# [INPUT DATA]
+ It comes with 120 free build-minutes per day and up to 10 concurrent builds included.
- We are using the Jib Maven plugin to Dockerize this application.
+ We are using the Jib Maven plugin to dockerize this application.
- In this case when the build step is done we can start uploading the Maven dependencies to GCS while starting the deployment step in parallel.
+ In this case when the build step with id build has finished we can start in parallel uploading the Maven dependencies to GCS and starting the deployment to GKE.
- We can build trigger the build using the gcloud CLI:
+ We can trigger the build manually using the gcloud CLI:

# [WHAT YOU HAVE TO DO]
Could you repeat every record above exactly as it stands?

# [ANSWER SPACE]
+ It comes with 120 free build-minutes per day and up to 10 concurrent builds included.
- We are using the Jib Maven plugin to Dockerize this application.
+ We are using the Jib Maven plugin to dockerize this application.
- In this case when the build step is done we can start uploading the Maven dependencies to GCS while starting the deployment step in parallel.
+ In this case when the build step with id build has finished we can start in parallel uploading the Maven dependencies to GCS and starting the deployment to GKE.
- We can build trigger the build using the gcloud CLI:
+ We can trigger the build manually using the gcloud CLI:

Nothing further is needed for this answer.